▶ Try it: Keep images out and repeat all data exactly.

▶ Material shown:
□ □ □ □ □
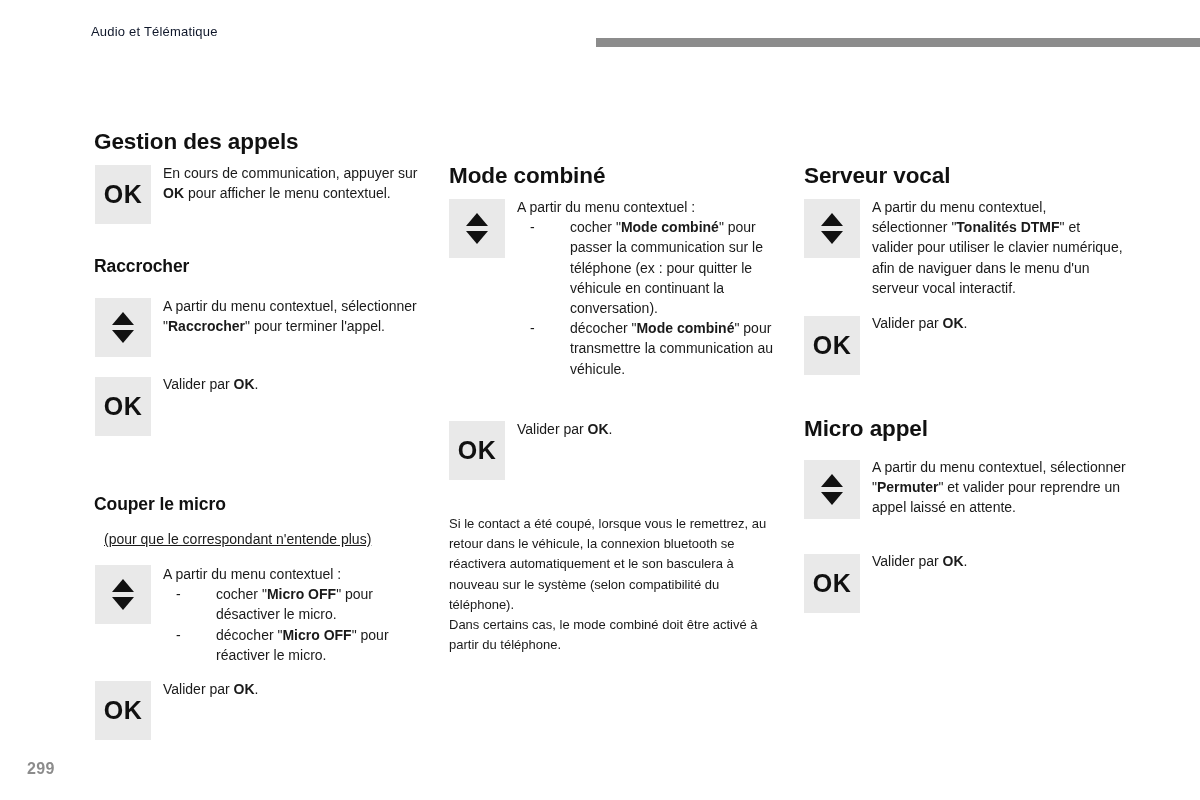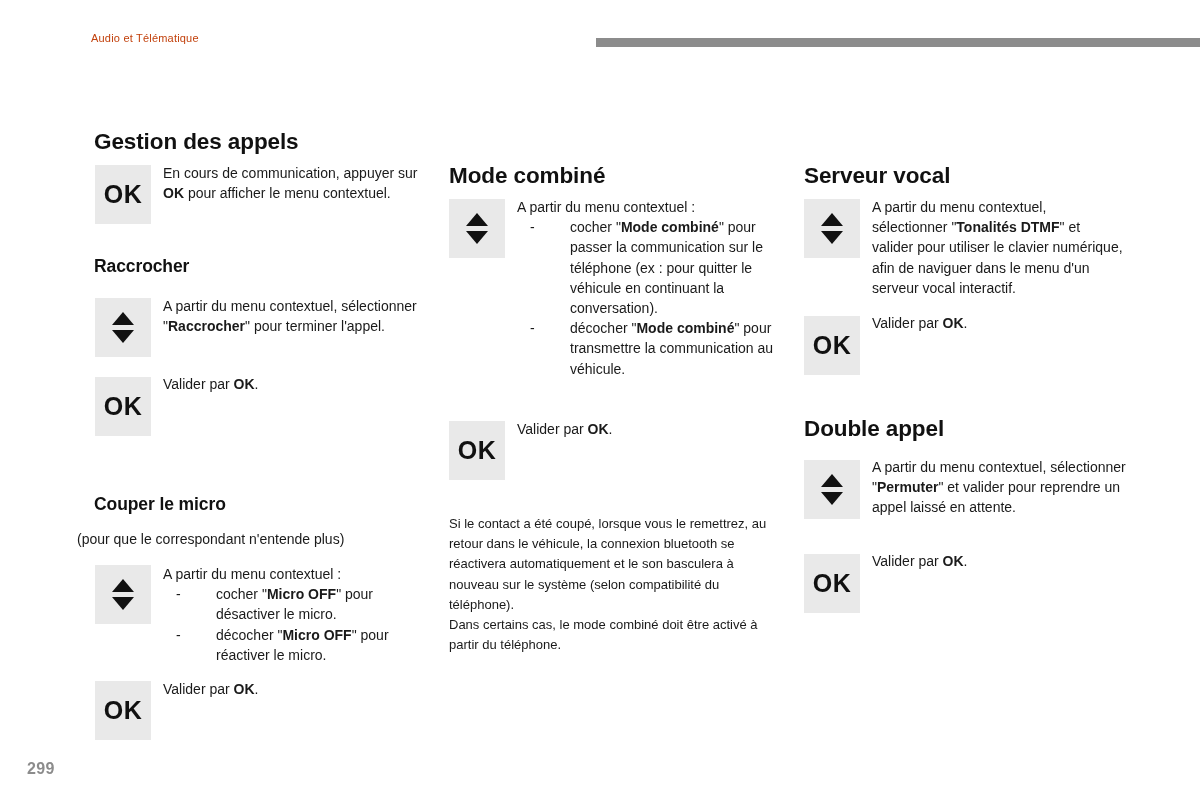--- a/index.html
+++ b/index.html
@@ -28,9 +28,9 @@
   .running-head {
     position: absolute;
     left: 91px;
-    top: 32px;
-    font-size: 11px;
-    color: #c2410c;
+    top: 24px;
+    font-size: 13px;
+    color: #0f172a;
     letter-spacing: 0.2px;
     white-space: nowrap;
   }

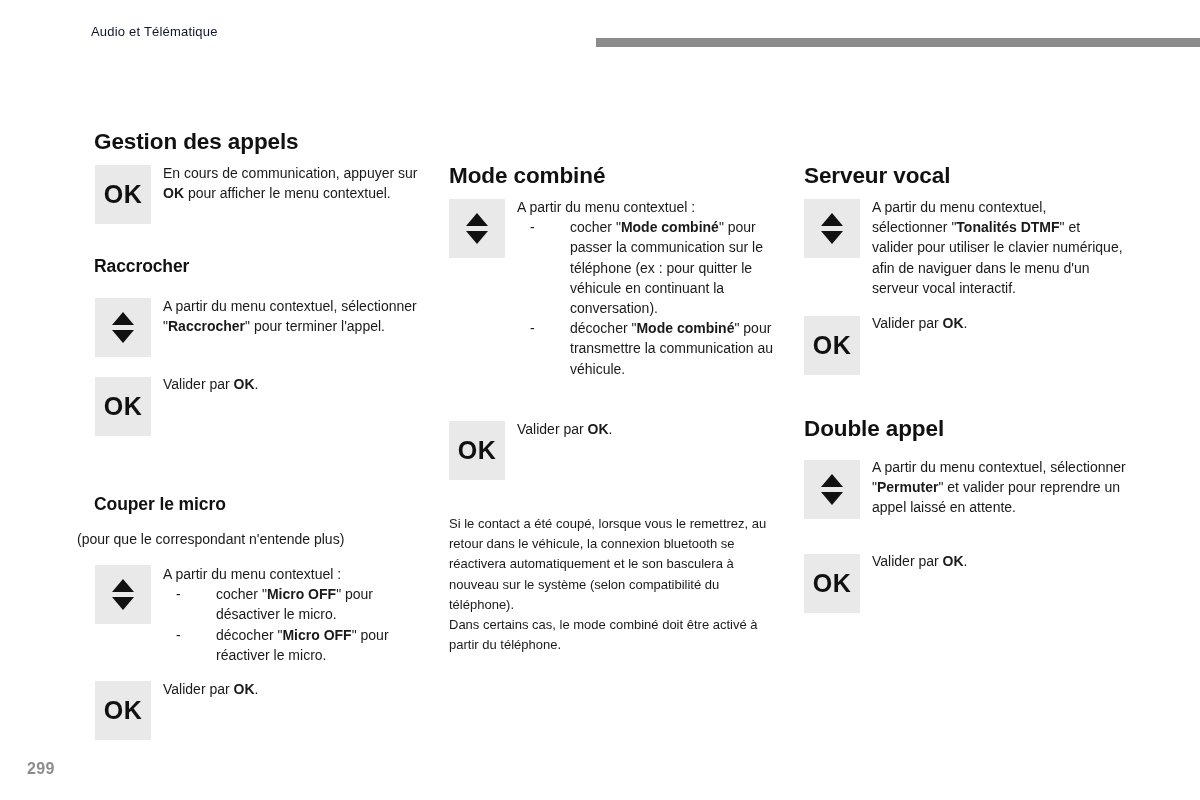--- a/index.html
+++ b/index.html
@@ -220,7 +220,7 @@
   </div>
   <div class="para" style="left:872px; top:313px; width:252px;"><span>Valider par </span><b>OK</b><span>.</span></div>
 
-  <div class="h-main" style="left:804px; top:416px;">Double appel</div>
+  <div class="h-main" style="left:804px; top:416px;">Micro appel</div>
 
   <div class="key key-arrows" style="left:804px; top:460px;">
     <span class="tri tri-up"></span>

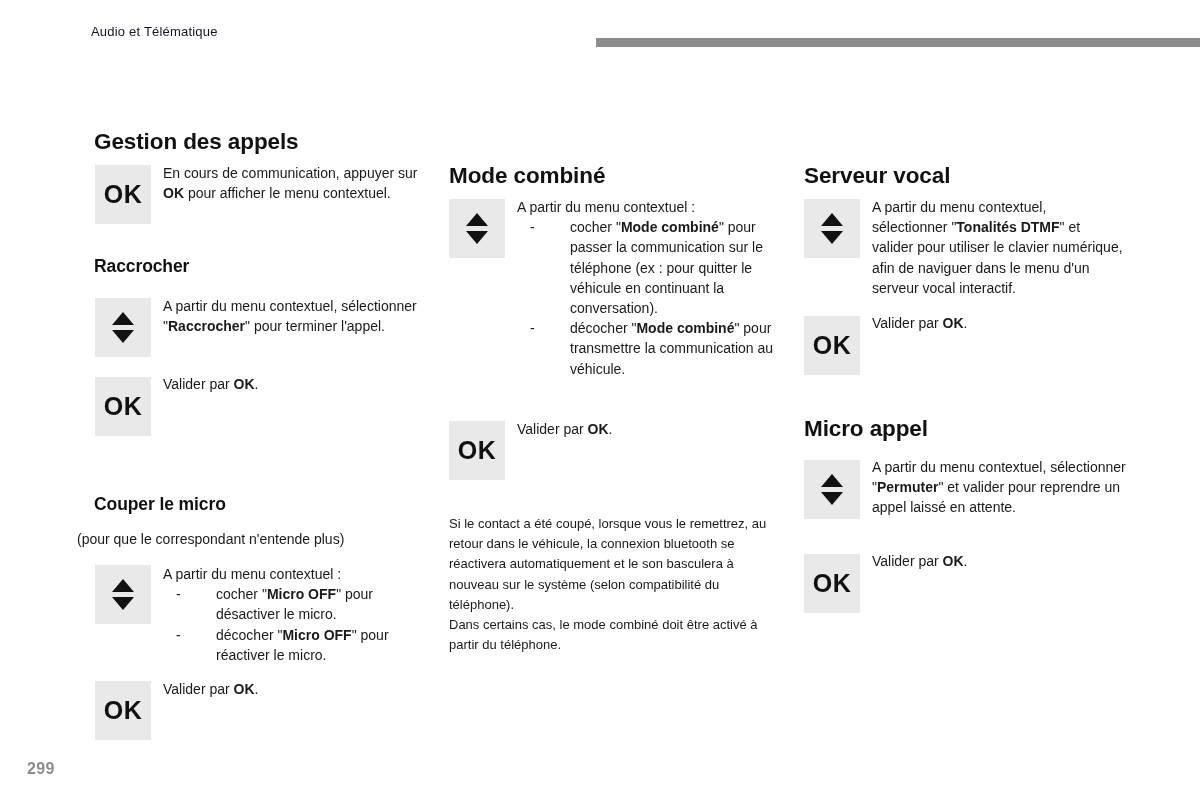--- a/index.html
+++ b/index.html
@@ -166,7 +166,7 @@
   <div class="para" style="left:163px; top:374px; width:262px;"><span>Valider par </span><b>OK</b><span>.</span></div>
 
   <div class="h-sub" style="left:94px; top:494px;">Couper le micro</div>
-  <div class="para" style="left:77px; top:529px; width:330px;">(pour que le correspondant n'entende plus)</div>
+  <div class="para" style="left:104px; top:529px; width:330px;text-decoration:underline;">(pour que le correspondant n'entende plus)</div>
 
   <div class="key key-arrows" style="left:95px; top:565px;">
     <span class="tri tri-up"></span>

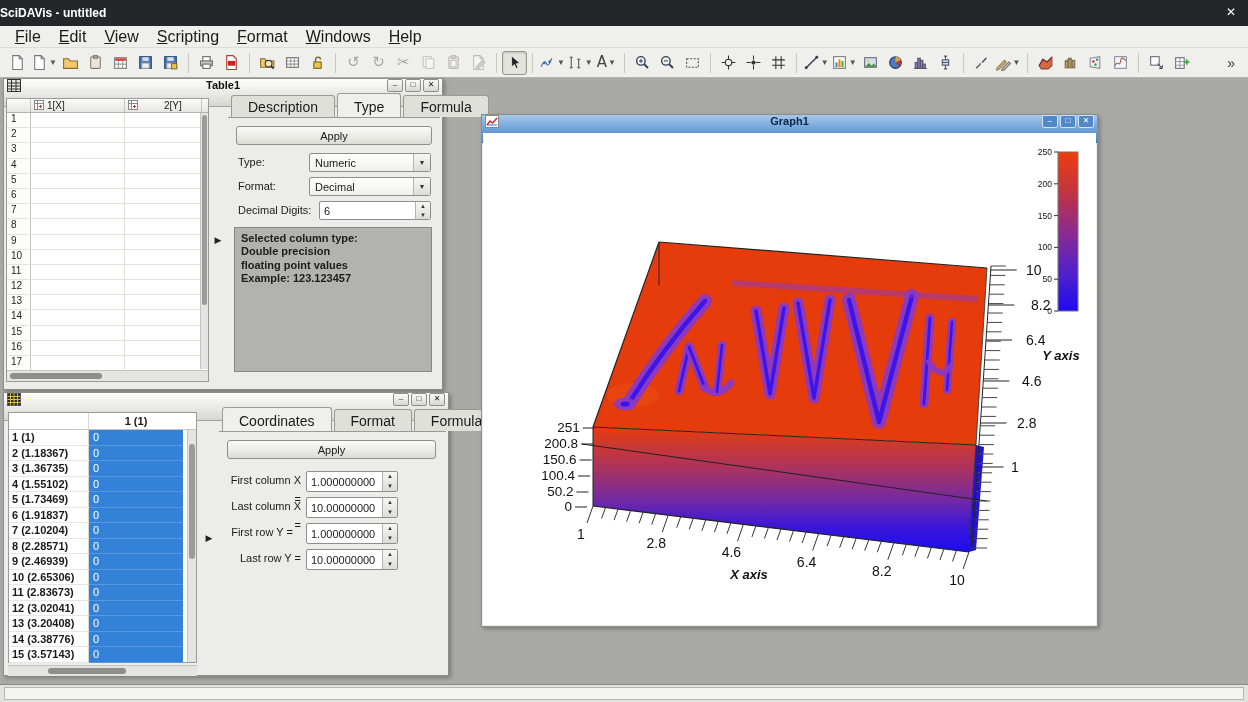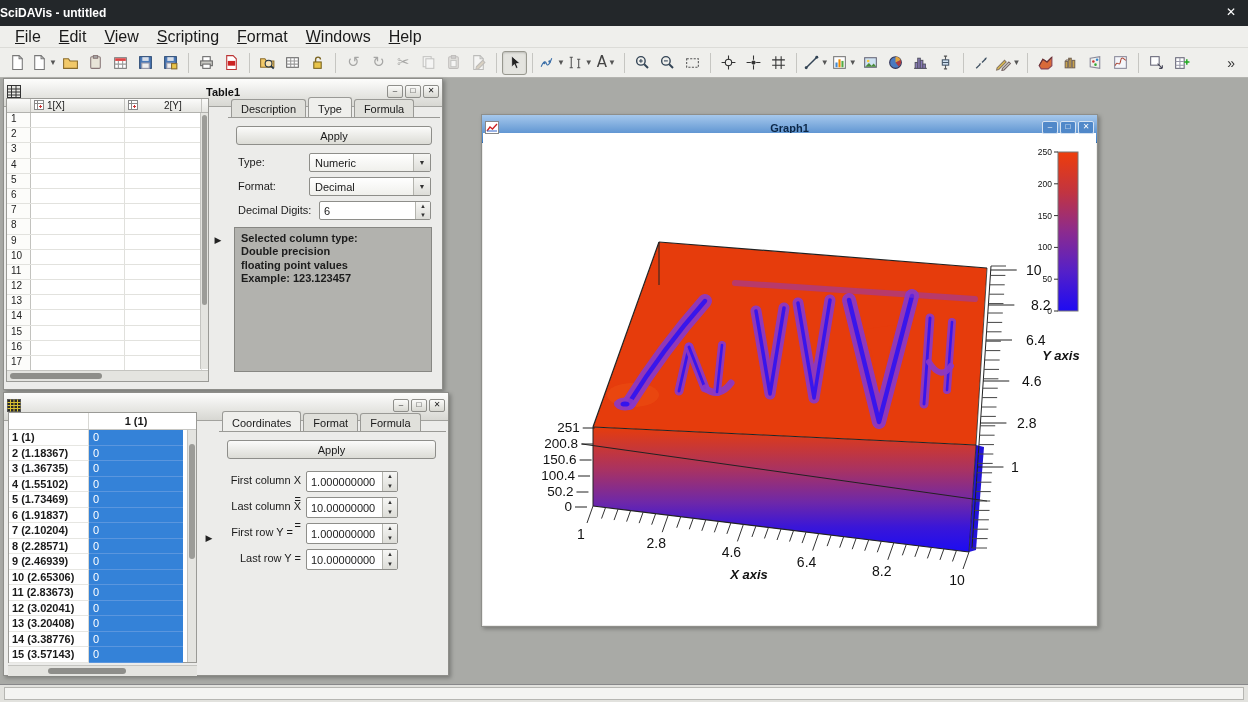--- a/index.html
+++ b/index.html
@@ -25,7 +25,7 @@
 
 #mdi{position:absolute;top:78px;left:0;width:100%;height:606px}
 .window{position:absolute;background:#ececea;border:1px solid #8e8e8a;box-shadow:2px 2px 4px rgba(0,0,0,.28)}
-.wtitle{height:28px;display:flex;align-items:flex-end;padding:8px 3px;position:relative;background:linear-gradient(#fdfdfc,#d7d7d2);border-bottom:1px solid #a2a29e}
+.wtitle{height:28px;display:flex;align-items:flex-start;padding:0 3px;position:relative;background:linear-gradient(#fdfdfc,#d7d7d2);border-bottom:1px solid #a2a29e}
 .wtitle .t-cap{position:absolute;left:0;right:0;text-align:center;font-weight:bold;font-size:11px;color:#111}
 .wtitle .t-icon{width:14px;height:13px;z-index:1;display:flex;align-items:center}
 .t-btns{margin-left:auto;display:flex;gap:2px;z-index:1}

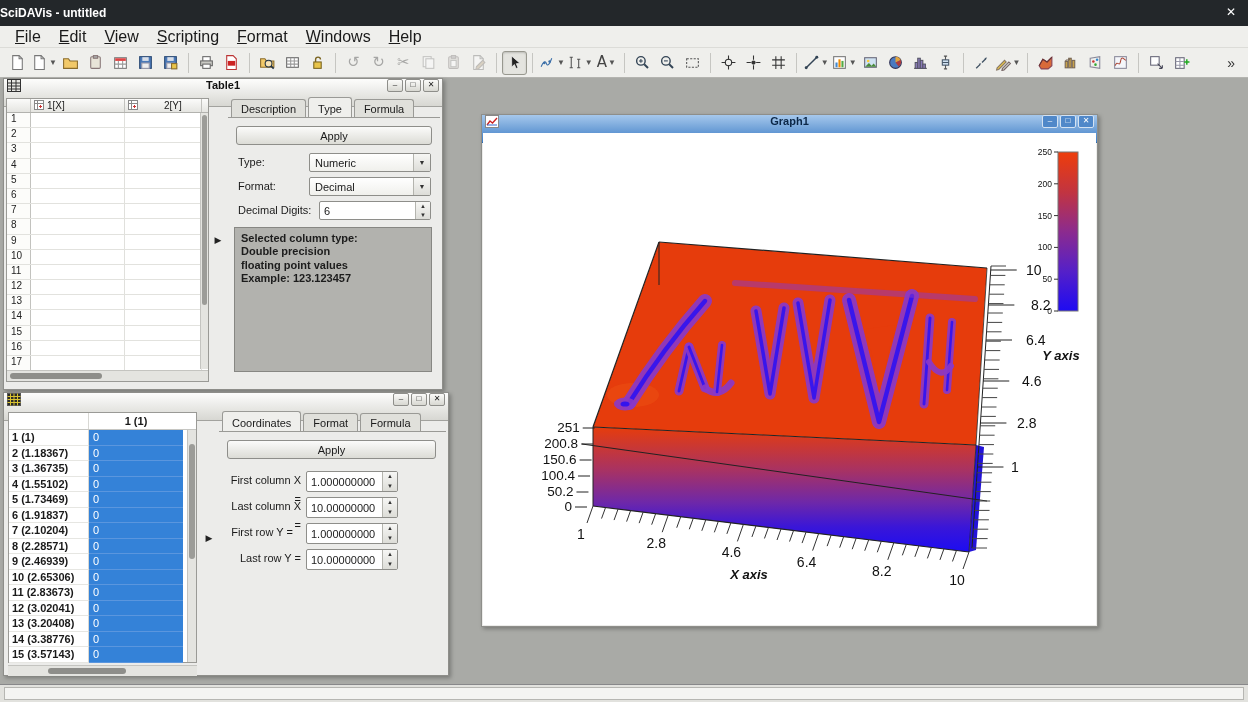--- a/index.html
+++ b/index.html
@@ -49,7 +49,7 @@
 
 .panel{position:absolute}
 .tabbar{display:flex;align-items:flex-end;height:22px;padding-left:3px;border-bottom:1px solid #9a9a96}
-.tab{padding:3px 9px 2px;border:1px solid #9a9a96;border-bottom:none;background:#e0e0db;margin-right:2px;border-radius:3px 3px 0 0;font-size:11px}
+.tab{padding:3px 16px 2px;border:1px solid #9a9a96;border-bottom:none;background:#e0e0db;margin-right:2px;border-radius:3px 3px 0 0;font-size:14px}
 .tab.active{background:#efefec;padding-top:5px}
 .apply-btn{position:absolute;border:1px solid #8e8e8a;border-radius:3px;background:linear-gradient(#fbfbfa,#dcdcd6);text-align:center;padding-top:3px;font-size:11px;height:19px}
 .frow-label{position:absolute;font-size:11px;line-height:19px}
□ □ □ □ □
▶ Your response:
--- a/index.html
+++ b/index.html
@@ -28,9 +28,9 @@
   .running-head {
     position: absolute;
     left: 91px;
-    top: 32px;
-    font-size: 11px;
-    color: #c2410c;
+    top: 24px;
+    font-size: 13px;
+    color: #0f172a;
     letter-spacing: 0.2px;
     white-space: nowrap;
   }

--- a/index.html
+++ b/index.html
@@ -220,7 +220,7 @@
   </div>
   <div class="para" style="left:872px; top:313px; width:252px;"><span>Valider par </span><b>OK</b><span>.</span></div>
 
-  <div class="h-main" style="left:804px; top:416px;">Double appel</div>
+  <div class="h-main" style="left:804px; top:416px;">Micro appel</div>
 
   <div class="key key-arrows" style="left:804px; top:460px;">
     <span class="tri tri-up"></span>

--- a/index.html
+++ b/index.html
@@ -166,7 +166,7 @@
   <div class="para" style="left:163px; top:374px; width:262px;"><span>Valider par </span><b>OK</b><span>.</span></div>
 
   <div class="h-sub" style="left:94px; top:494px;">Couper le micro</div>
-  <div class="para" style="left:77px; top:529px; width:330px;">(pour que le correspondant n'entende plus)</div>
+  <div class="para" style="left:104px; top:529px; width:330px;text-decoration:underline;">(pour que le correspondant n'entende plus)</div>
 
   <div class="key key-arrows" style="left:95px; top:565px;">
     <span class="tri tri-up"></span>

--- a/index.html
+++ b/index.html
@@ -25,7 +25,7 @@
 
 #mdi{position:absolute;top:78px;left:0;width:100%;height:606px}
 .window{position:absolute;background:#ececea;border:1px solid #8e8e8a;box-shadow:2px 2px 4px rgba(0,0,0,.28)}
-.wtitle{height:28px;display:flex;align-items:flex-end;padding:8px 3px;position:relative;background:linear-gradient(#fdfdfc,#d7d7d2);border-bottom:1px solid #a2a29e}
+.wtitle{height:28px;display:flex;align-items:flex-start;padding:0 3px;position:relative;background:linear-gradient(#fdfdfc,#d7d7d2);border-bottom:1px solid #a2a29e}
 .wtitle .t-cap{position:absolute;left:0;right:0;text-align:center;font-weight:bold;font-size:11px;color:#111}
 .wtitle .t-icon{width:14px;height:13px;z-index:1;display:flex;align-items:center}
 .t-btns{margin-left:auto;display:flex;gap:2px;z-index:1}

--- a/index.html
+++ b/index.html
@@ -49,7 +49,7 @@
 
 .panel{position:absolute}
 .tabbar{display:flex;align-items:flex-end;height:22px;padding-left:3px;border-bottom:1px solid #9a9a96}
-.tab{padding:3px 9px 2px;border:1px solid #9a9a96;border-bottom:none;background:#e0e0db;margin-right:2px;border-radius:3px 3px 0 0;font-size:11px}
+.tab{padding:3px 16px 2px;border:1px solid #9a9a96;border-bottom:none;background:#e0e0db;margin-right:2px;border-radius:3px 3px 0 0;font-size:14px}
 .tab.active{background:#efefec;padding-top:5px}
 .apply-btn{position:absolute;border:1px solid #8e8e8a;border-radius:3px;background:linear-gradient(#fbfbfa,#dcdcd6);text-align:center;padding-top:3px;font-size:11px;height:19px}
 .frow-label{position:absolute;font-size:11px;line-height:19px}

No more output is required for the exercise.